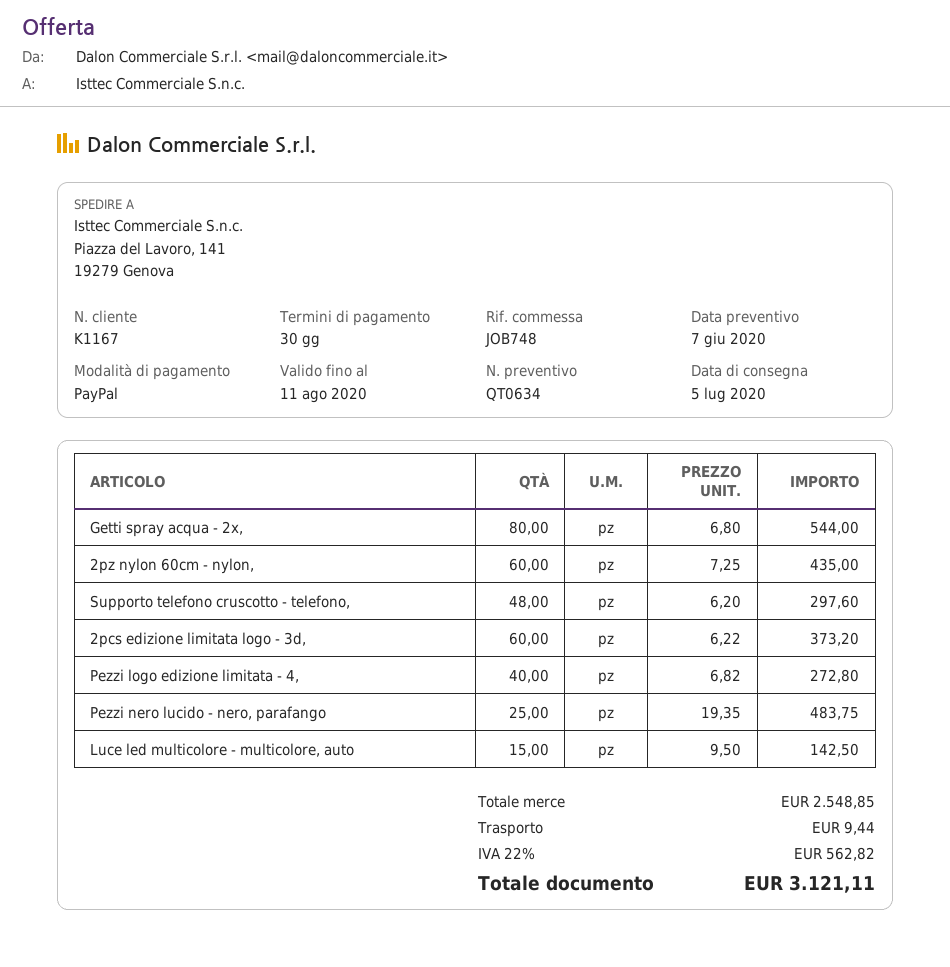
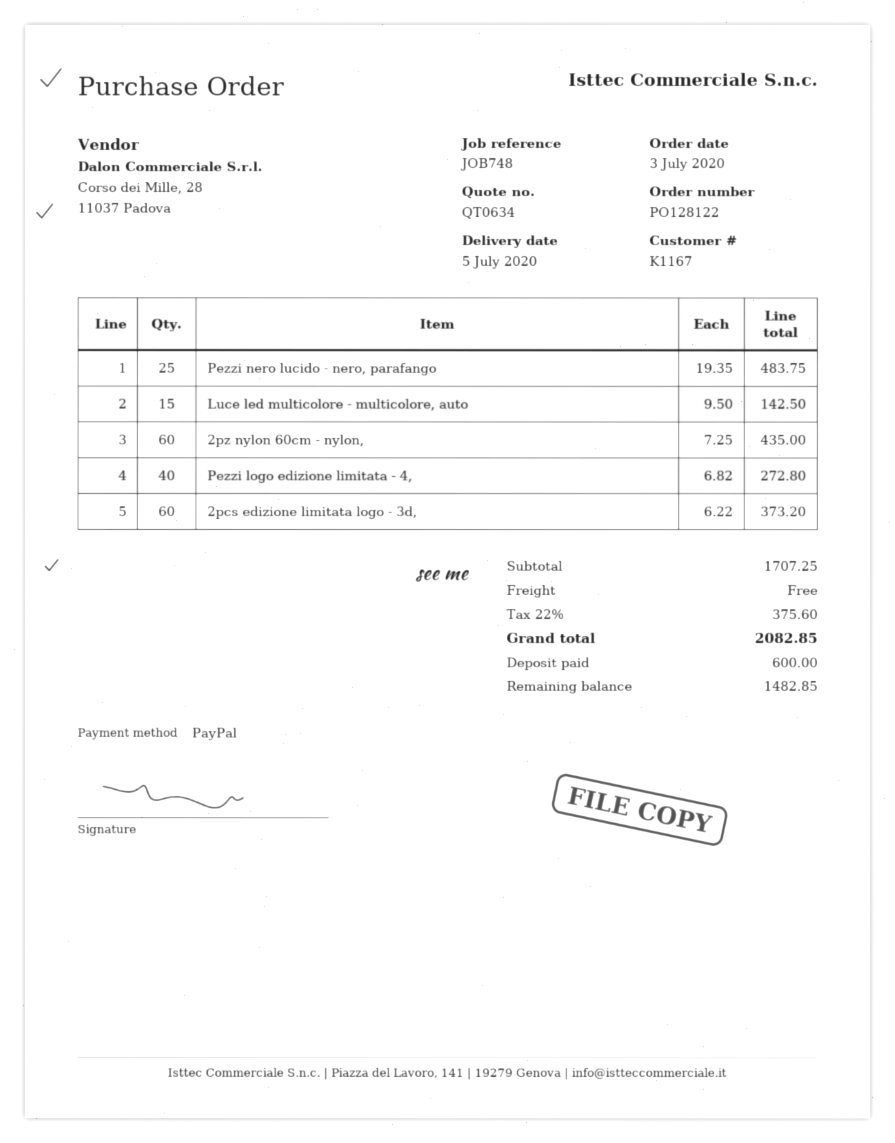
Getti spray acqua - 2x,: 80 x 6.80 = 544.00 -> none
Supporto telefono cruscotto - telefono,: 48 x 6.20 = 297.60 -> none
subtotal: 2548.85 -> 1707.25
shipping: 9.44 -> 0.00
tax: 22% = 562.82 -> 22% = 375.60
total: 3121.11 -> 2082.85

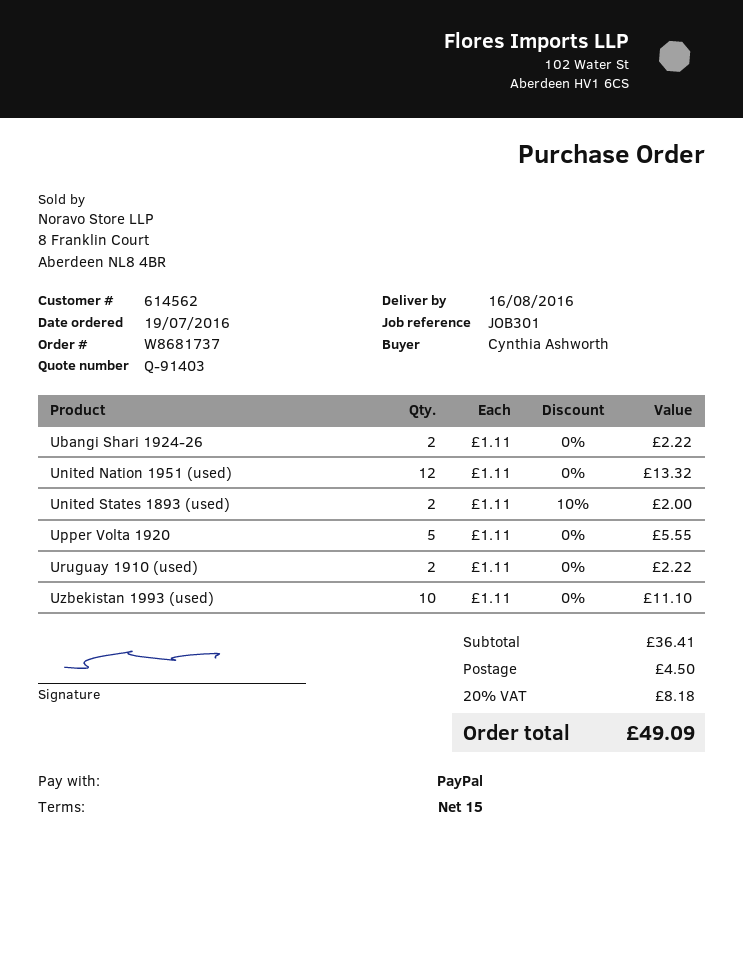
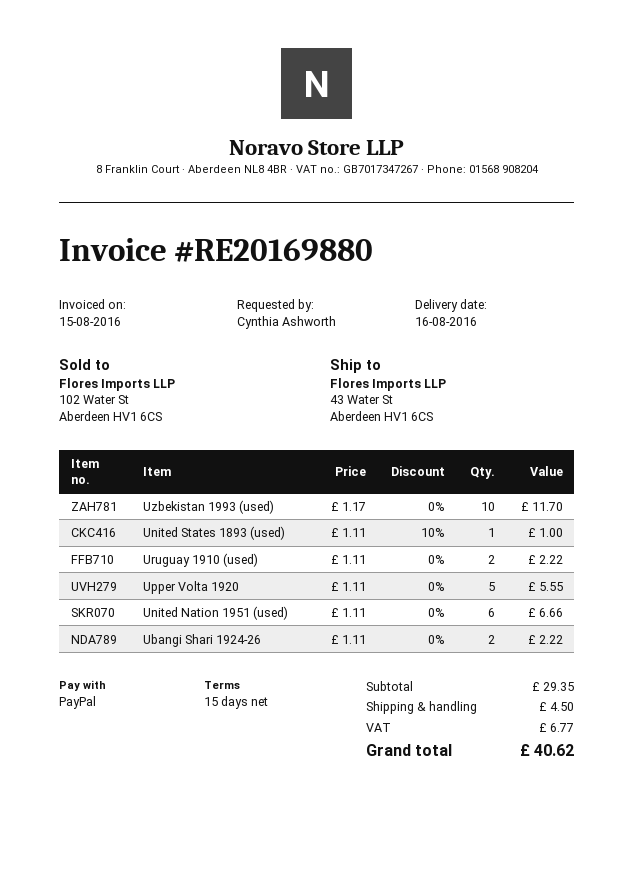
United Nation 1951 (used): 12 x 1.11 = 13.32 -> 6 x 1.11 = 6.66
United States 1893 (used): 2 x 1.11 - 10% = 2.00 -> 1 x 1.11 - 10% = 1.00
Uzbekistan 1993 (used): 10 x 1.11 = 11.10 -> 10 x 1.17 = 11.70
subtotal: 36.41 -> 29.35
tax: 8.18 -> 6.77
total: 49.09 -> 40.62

• **Work task**:
Find the lines that mention "subtotal" in the entries and show them.

• **Written solution**:
subtotal: 2548.85 -> 1707.25
subtotal: 36.41 -> 29.35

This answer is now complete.